According to the report, options include disrupting internet connectivity inside Russia, targeting the country’s electric grid and hacking into its rail lines. The actions, sources told NBC News, could be preemptive. There are no named sources in the story, and NBC News characterized its sources as “two U.S. intelligence officials, one Western intelligence official and another person.”
But White House Press Secretary Jen Psaki tweeted that the report was off the mark.
NBC News reported that the sources says the cyber actions would be meant to disrupt, not destroy, and thus would not constitute an act of war against Russia. It is likely, they add, that the U.S. would not publicly acknowledge such operations. Affiliated agencies, they say, could include U.S. Cyber Command, the National Security Agency, the Central Intelligence Agency and others.
This week, cybersecurity officials continued to warn against cyberattacks that would precede any kinetic strikes. Then on Wednesday, several government ministries were hit with a widespread DDoS attack, the second such attack in just days, and new data-wiping malware was discovered on hundreds of devices on Ukrainian networks (see: Cyberattack Hits Ukrainian Government, Banking Websites).
Amid these developments, global cyber officials, technologists and industry watchers continue to urge U.S. and EU organizations to keep their “shields up” against prospective Russian-aided attacks – comparable to the one that struck Colonial Pipeline in May 2021.
On Thursday, U.S. Cybersecurity and Infrastructure Security Agency Director Jen Easterly tweeted: “While there are no specific threats to the U.S. at this time, all orgs must be prepared for cyberattacks, whether targeted or not.”

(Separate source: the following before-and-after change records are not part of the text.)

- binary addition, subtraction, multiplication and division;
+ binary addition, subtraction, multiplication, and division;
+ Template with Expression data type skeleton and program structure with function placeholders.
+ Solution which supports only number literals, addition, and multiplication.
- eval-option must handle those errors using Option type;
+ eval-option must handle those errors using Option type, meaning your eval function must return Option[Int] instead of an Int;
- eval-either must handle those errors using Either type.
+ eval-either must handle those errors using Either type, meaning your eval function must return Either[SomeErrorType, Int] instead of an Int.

This echoes language issued by Easterly and her team in mid-February that stated: “The Russian government understands that disabling or destroying critical infrastructure can augment pressure on a country’s government, military and population” (see: CISA Warns Orgs to Prep for Potential Russian Cyberattacks).
Ukraine at War: Context
Overnight on Wednesday, following a fiery speech from Russian President Vladimir Putin and an equally combative exchange between Sergiy Kyslytsya, Ukraine’s ambassador to the United Nations, and Vasily Nebenzya, Russia’s ambassador to the UN, at an emergency meeting of the U.N. Security Council, Moscow leveled its air, land, sea and cyber campaign against its Western neighbor – almost immediately shelling its capital city, Kyiv. Putin threatened any nation that intervened in what he called a “peacekeeping mission.”
This coincided with malicious cyber activity, including Wednesday’s DDoS attacks. The timing aligned with U.S. intelligence reports suggesting that Russia-linked cyber offensives could spread before its military maneuvers.

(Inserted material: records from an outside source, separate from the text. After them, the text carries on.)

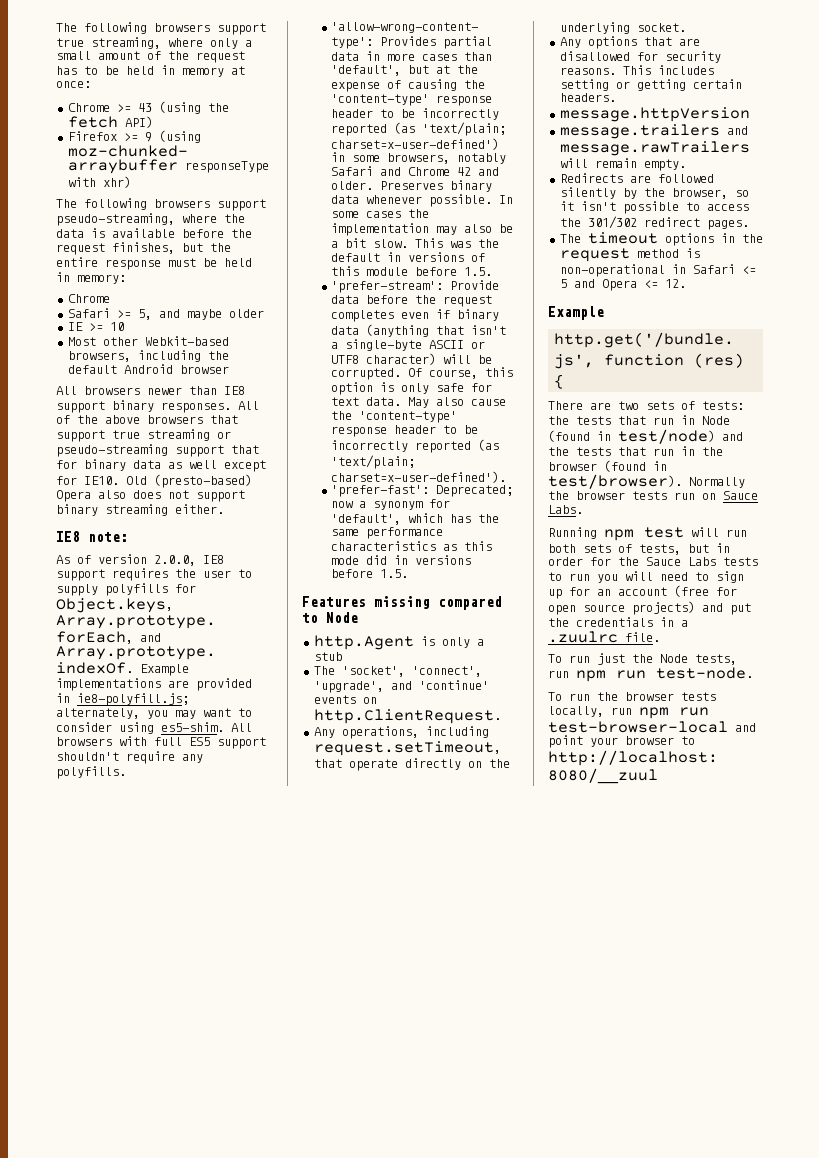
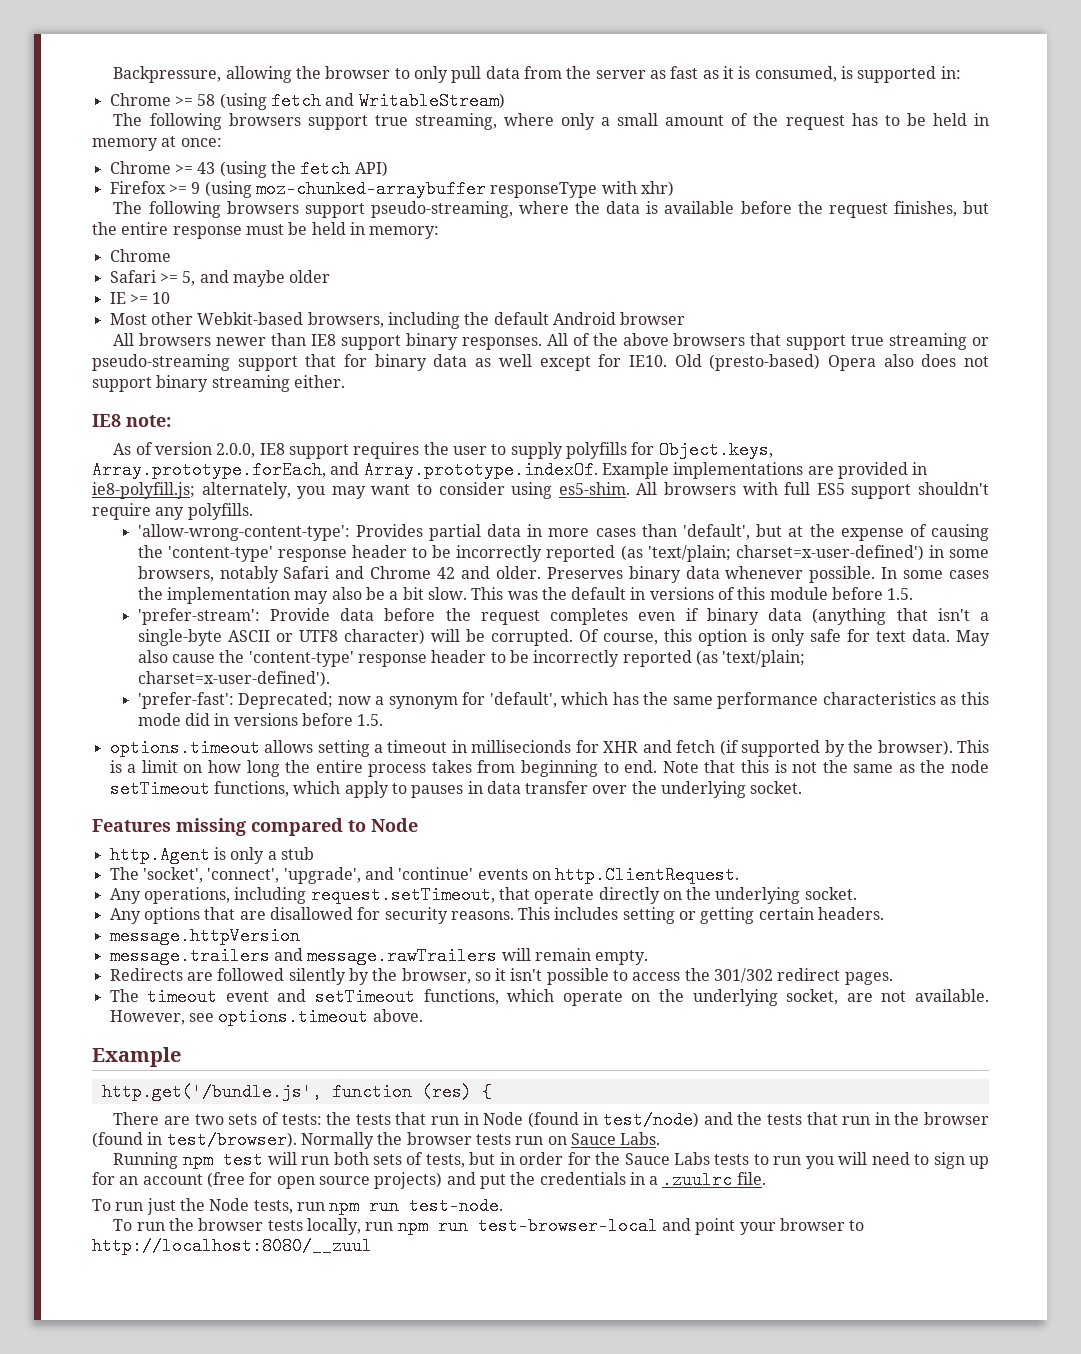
+ Backpressure, allowing the browser to only pull data from the server as fast as it is consumed, is supported in:
+ Chrome >= 58 (using fetch and WritableStream)
+ options.timeout allows setting a timeout in millisecionds for XHR and fetch (if supported by the browser). This is a limit on how long the entire process takes from beginning to end. Note that this is not the same as the node setTimeout functions, which apply to pauses in data transfer over the underlying socket.
- The timeout options in the request method is non-operational in Safari <= 5 and Opera <= 12.
+ The timeout event and setTimeout functions, which operate on the underlying socket, are not available. However, see options.timeout above.

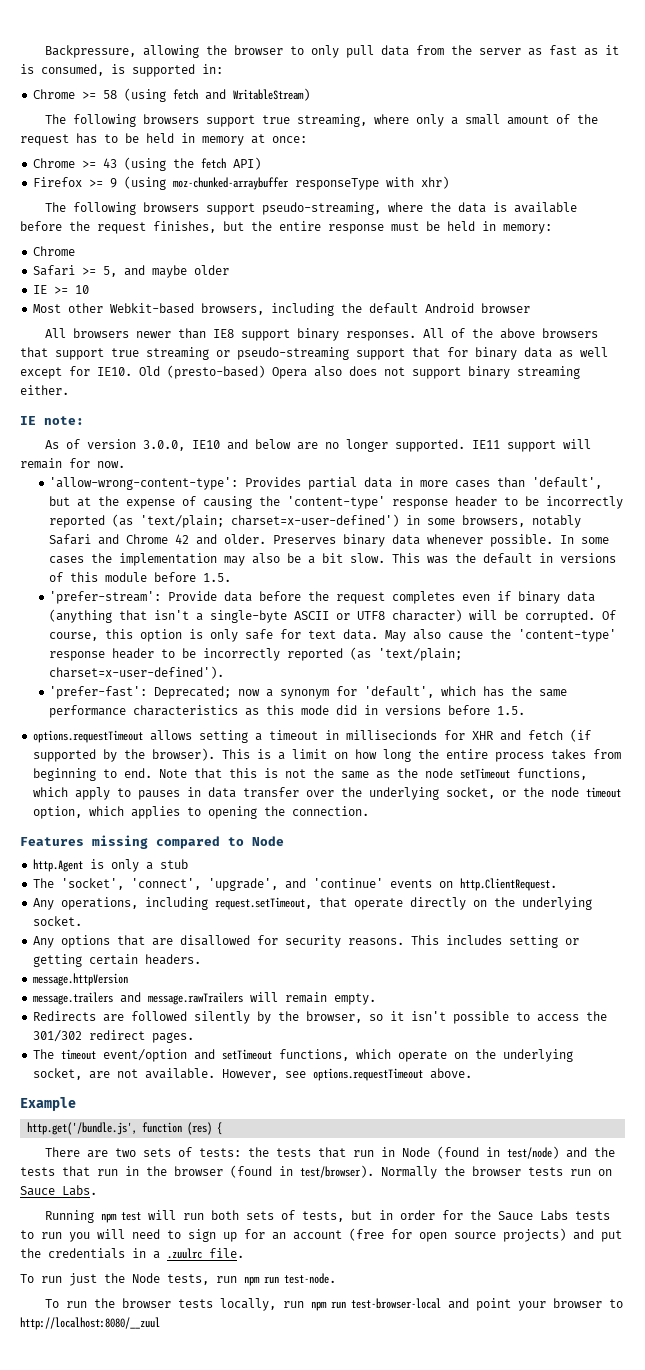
- IE8 note:
+ IE note:
- As of version 2.0.0, IE8 support requires the user to supply polyfills for Object.keys, Array.prototype.forEach, and Array.prototype.indexOf. Example implementations are provided in ie8-polyfill.js; alternately, you may want to consider using es5-shim. All browsers with full ES5 support shouldn't require any polyfills.
+ As of version 3.0.0, IE10 and below are no longer supported. IE11 support will remain for now.
- options.timeout allows setting a timeout in millisecionds for XHR and fetch (if supported by the browser).
+ options.requestTimeout allows setting a timeout in millisecionds for XHR and fetch (if supported by the browser).
- Note that this is not the same as the node setTimeout functions, which apply to pauses in data transfer over the underlying socket.
+ Note that this is not the same as the node setTimeout functions, which apply to pauses in data transfer over the underlying socket, or the node timeout option, which applies to opening the connection.
- The timeout event and setTimeout functions, which operate on the underlying socket, are not available.
+ The timeout event/option and setTimeout functions, which operate on the underlying socket, are not available.
- However, see options.timeout above.
+ However, see options.requestTimeout above.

And according to a new blog post by the Photon Research Team at the firm Digital Shadows, the wiper malware since detected on Ukrainian networks – dubbed HermeticWiper – was deployed from Windows domain controllers, hinting that access may have been gained some time prior.

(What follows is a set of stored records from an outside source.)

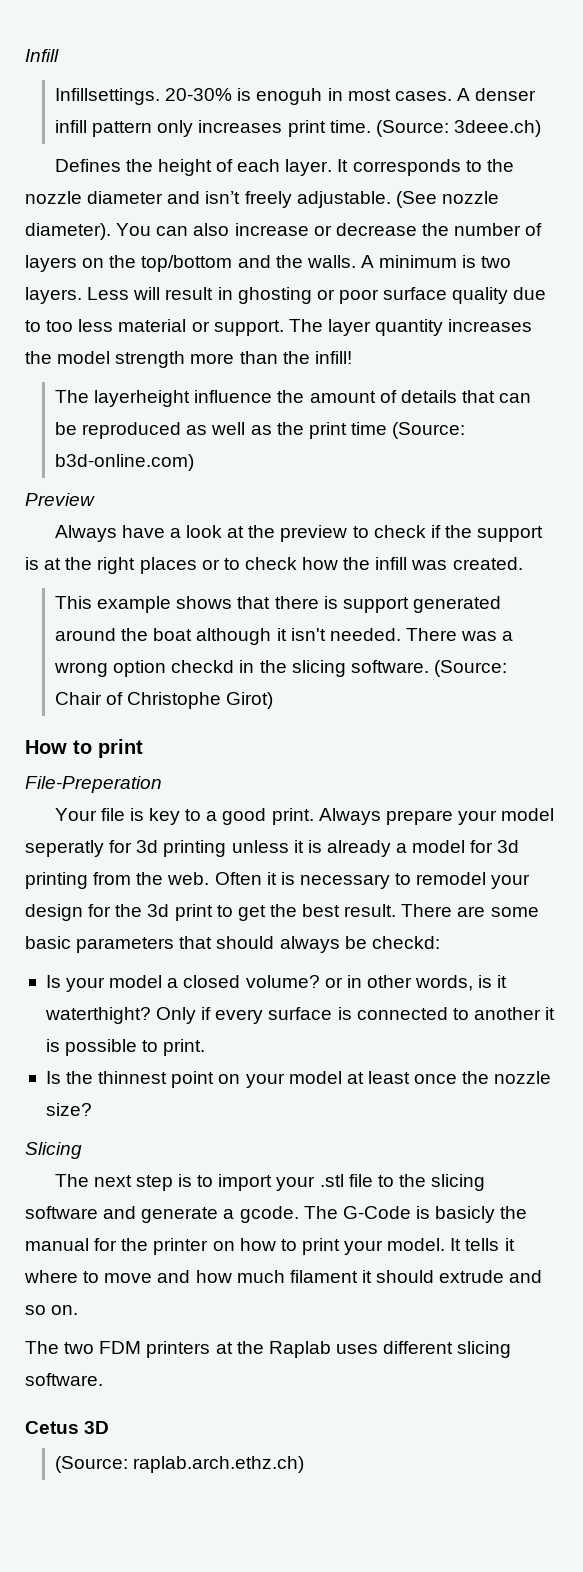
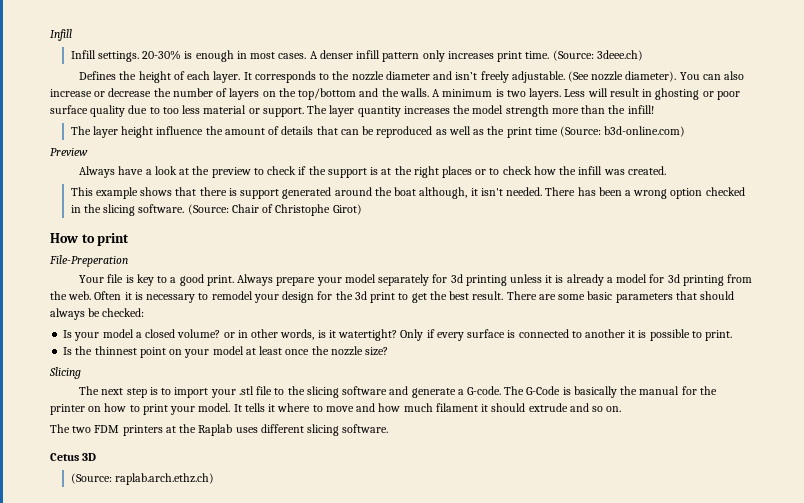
- Infillsettings.
+ Infill settings.
- 20-30% is enoguh in most cases.
+ 20-30% is enough in most cases.
- The layerheight influence the amount of details that can be reproduced as well as the print time (Source: b3d-online.com)
+ The layer height influence the amount of details that can be reproduced as well as the print time (Source: b3d-online.com)
- This example shows that there is support generated around the boat although it isn't needed.
+ This example shows that there is support generated around the boat although, it isn't needed.
- There was a wrong option checkd in the slicing software.
+ There has been a wrong option checked in the slicing software.
- Always prepare your model seperatly for 3d printing unless it is already a model for 3d printing from the web.
+ Always prepare your model separately for 3d printing unless it is already a model for 3d printing from the web.
- There are some basic parameters that should always be checkd:
+ There are some basic parameters that should always be checked:
- Is your model a closed volume? or in other words, is it waterthight?
+ Is your model a closed volume? or in other words, is it watertight?
- The next step is to import your .stl file to the slicing software and generate a gcode.
+ The next step is to import your .stl file to the slicing software and generate a G-code.
- The G-Code is basicly the manual for the printer on how to print your model.
+ The G-Code is basically the manual for the printer on how to print your model.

The cyber and kinetic escalation incited significant sanctions from multiple NATO member-states. In a press conference on Thursday, Biden announced additional financial sanctions against Moscow. He did not, however, declare a Russian exclusion from the SWIFT banking system, which executes financial transactions between banks worldwide.
The president also said: “I repeat the warning I made last week on Russia pursuing cyberattacks against our companies, our critical infrastructure. We are prepared to respond … [and] we’ve been working closely with our private sector partners to harden their cyber defenses and sharpen our ability to respond to Russian cyberattacks as well.”
The conflict has roots in Ukraine – which gained its independence at the fall of the Soviet Union in 1991 – seeking admittance into the intergovernmental military alliance NATO. Putin had demanded that Ukraine renounce such plans and ordered NATO to remove its troops from Eastern Europe – terms NATO rejected.
Unprecedented Cyber Steps?
Other cybersecurity experts have also continued to sound the alarm.
Tony Cole, CTO of Attivo Networks and a retired cyber operator from the U.S. Army, says: “Previous ground gained in pushing the Russian government to shut down criminal ransomware gangs … will likely evaporate, and it’s possible those same gangs will be encouraged to increase their illicit activity.”